I used the residential config script with a minor beginner destination number pattern match difference: https://pastebin.com/GPrMcWYK if ($rU=~"^[0-9][0-9][0-9][0-9][0-9][0-9][0-9][0-9][0-9][0-9]+$") { #if (dp_translate(10,"$rU/$rU") ) { #strip(1); The opensips log has a lot of this in it all the time: Jan 17 15:56:04 dsip1 /usr/sbin/opensips[24971]: CRITICAL:db_mysql:wrapper_single_mysql_stmt_execute: driver error (1048): Column 'to_tag' cannot be null Jan 17 15:56:04 dsip1 /usr/sbin/opensips[24971]: ERROR:acc:acc_db_request: failed to insert into acc table The illicit calls start in the log like this: https://pastebin.com/mCNXqK7T I can post the full log but it will take some time to sanitize.

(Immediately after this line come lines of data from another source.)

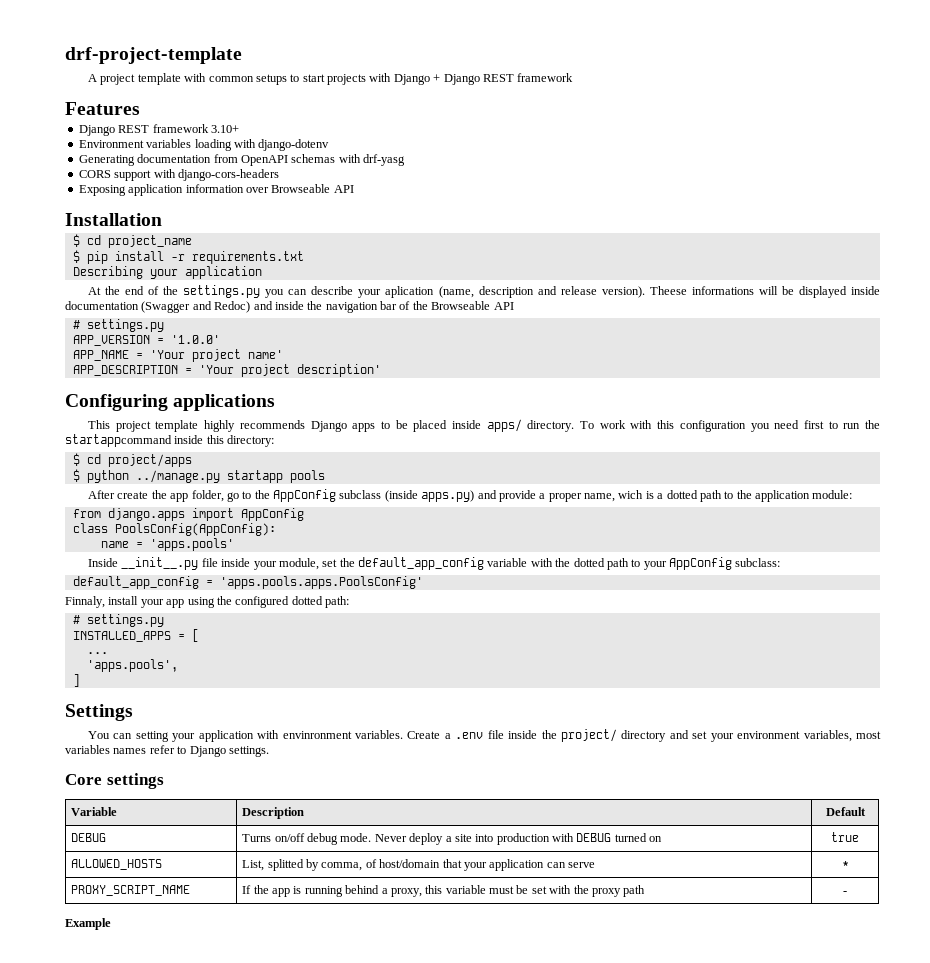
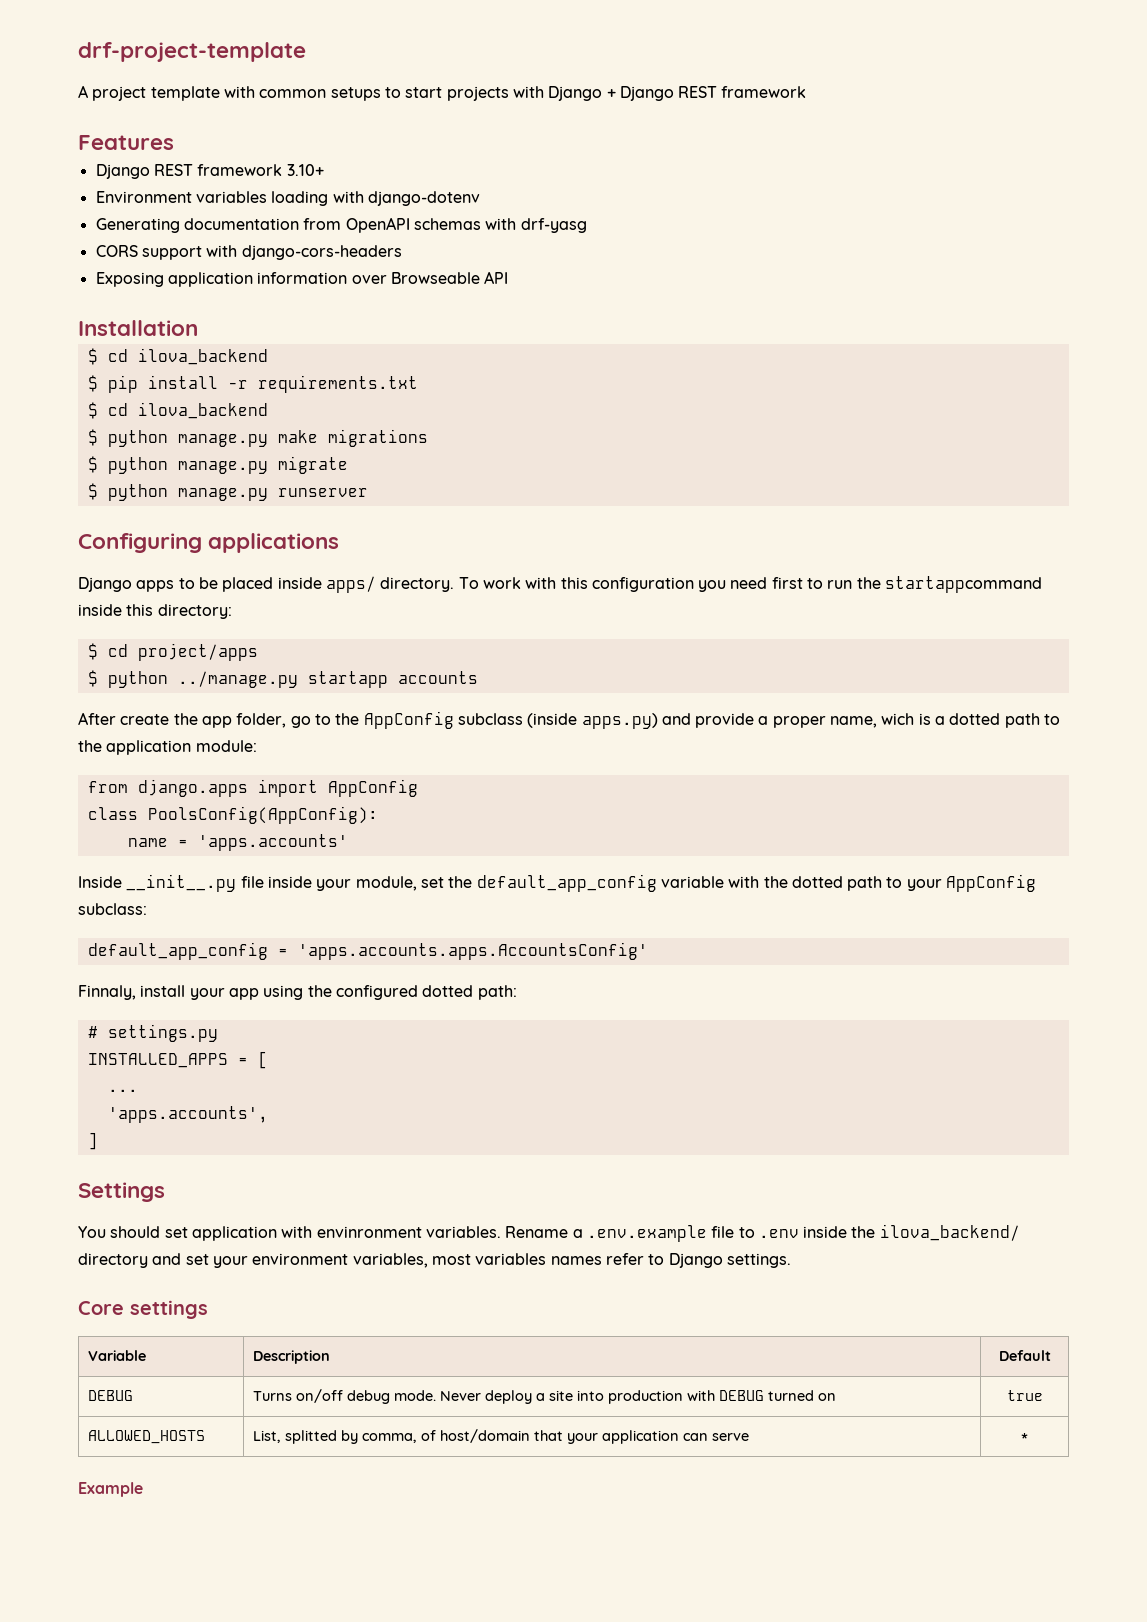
[107,235,192,248] project_name -> [137,348,268,365] ilova_backend
[72,266,262,279] [88,285,881,298] [65,301,514,313] [72,319,164,332] [72,335,220,346] [72,349,283,362] [72,364,381,377] [65,394,276,411] [88,420,305,432] Describing your application // At the end of the settings.py you can describe your aplication (name, description and release version). Theese informations will be displayed inside documentation (Swagger and Redoc) and inside the navigation bar of the Browseable API // # settings.py // APP_VERSION = '1.0.0' // APP_NAME = 'Your project name' // APP_DESCRIPTION = 'Your project description' // Configuring applications // This project template highly recommends -> [87,402,268,419] [87,429,428,447] [87,456,348,474] [87,483,368,501] [78,533,340,553] $ cd ilova_backend // $ python manage.py make migrations // $ python manage.py migrate // $ python manage.py runserver // Configuring applications //
[289,470,325,483] pools -> [397,671,478,684] accounts
[149,538,234,551] 'apps.pools' -> [197,834,348,851] 'apps.accounts'
[219,576,423,589] 'apps.pools.apps.PoolsConfig' -> [297,942,648,960] 'apps.accounts.apps.AccountsConfig'
[86,659,178,672] 'apps.pools', -> [107,1106,268,1123] 'apps.accounts',
[113,731,196,742] can setting your -> [110,1226,188,1238] should set
[407,729,618,742] Create a .env file inside the project/ -> [505,1224,1020,1242] Rename a .env.example file to .env inside the ilova_backend/
[71,885,191,896] [242,885,646,897] [843,891,847,894] // PROXY_SCRIPT_NAME | If the app is running behind a proxy, this variable must be set with the proxy path | - -> (1029, 1437) none

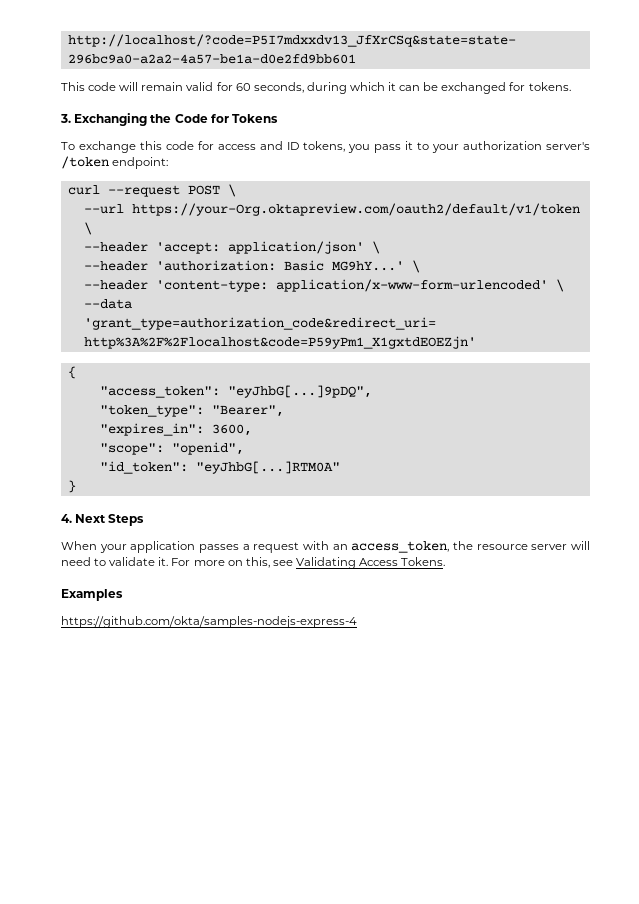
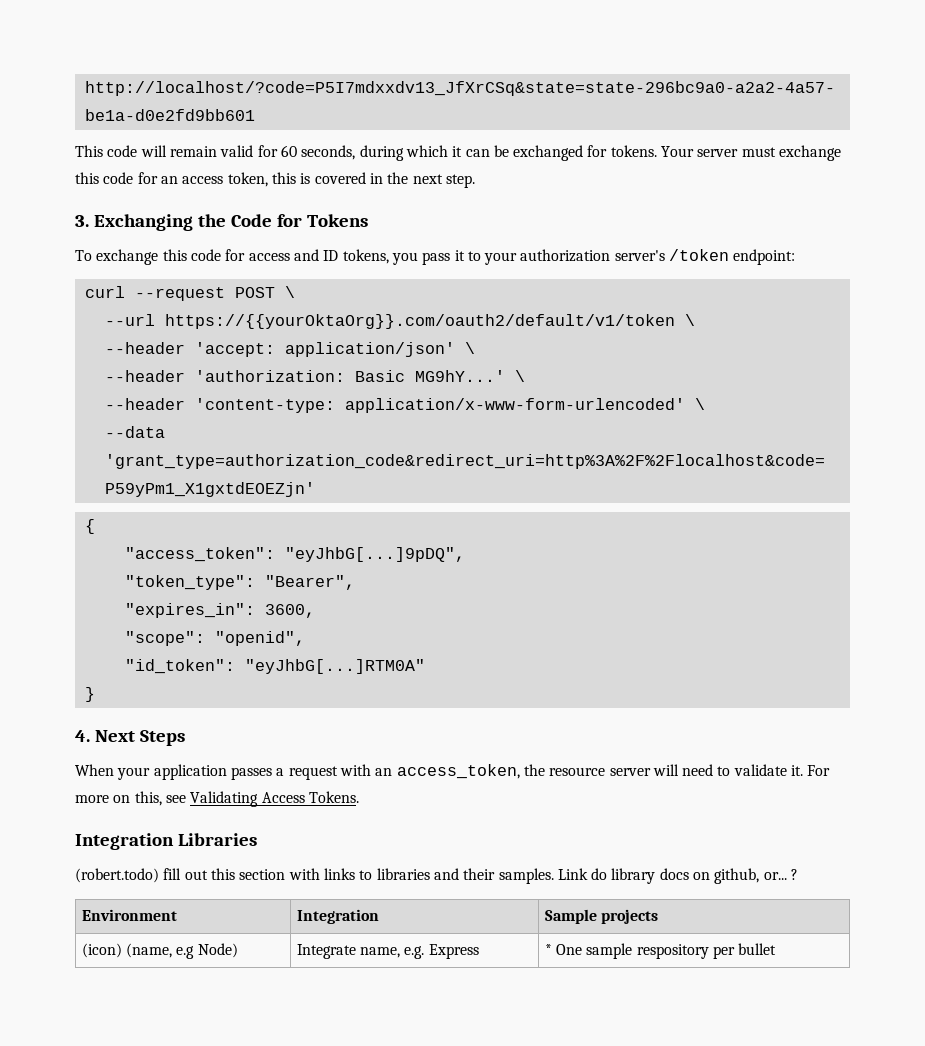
(571, 86) none -> [661,145,842,161] [75,172,475,188] Your server must exchange this code for an access token, this is covered in the next step.
[131,203,580,216] https://your-Org.oktapreview.com/oauth2/default/v1/token -> [164,314,675,329] https://{{yourOktaOrg}}.com/oauth2/default/v1/token
[61,589,123,601] [61,616,357,628] Examples // https://github.com/okta/samples-nodejs-express-4 -> [75,833,257,850] [75,868,799,884] [81,909,177,921] [296,909,379,924] [544,909,659,924] [81,943,238,959] [296,944,479,959] [544,943,777,959] Integration Libraries // (robert.todo) fill out this section with links to libraries and their samples. Link do library docs on github, or... ? // Environment | Integration | Sample projects // (icon) (name, e.g Node) | Integrate name, e.g. Express | * One sample respository per bullet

Sip call ID links in CDR viewer show this: "Sorry , sip trace for this call is unavailable." There are also only 0 durations on all legs however they incurred duration and billing on termination. I'm fairly certain the calls were not placed via the user phone accounts because of strong passwords. My next steps are to disable the gateway and packet capture on the interface to investigate illicit invites. Where do I even start investigating how unauthenticated invites were placed and prevent it in the opensips config? Any suggestions would be greatly appreciated.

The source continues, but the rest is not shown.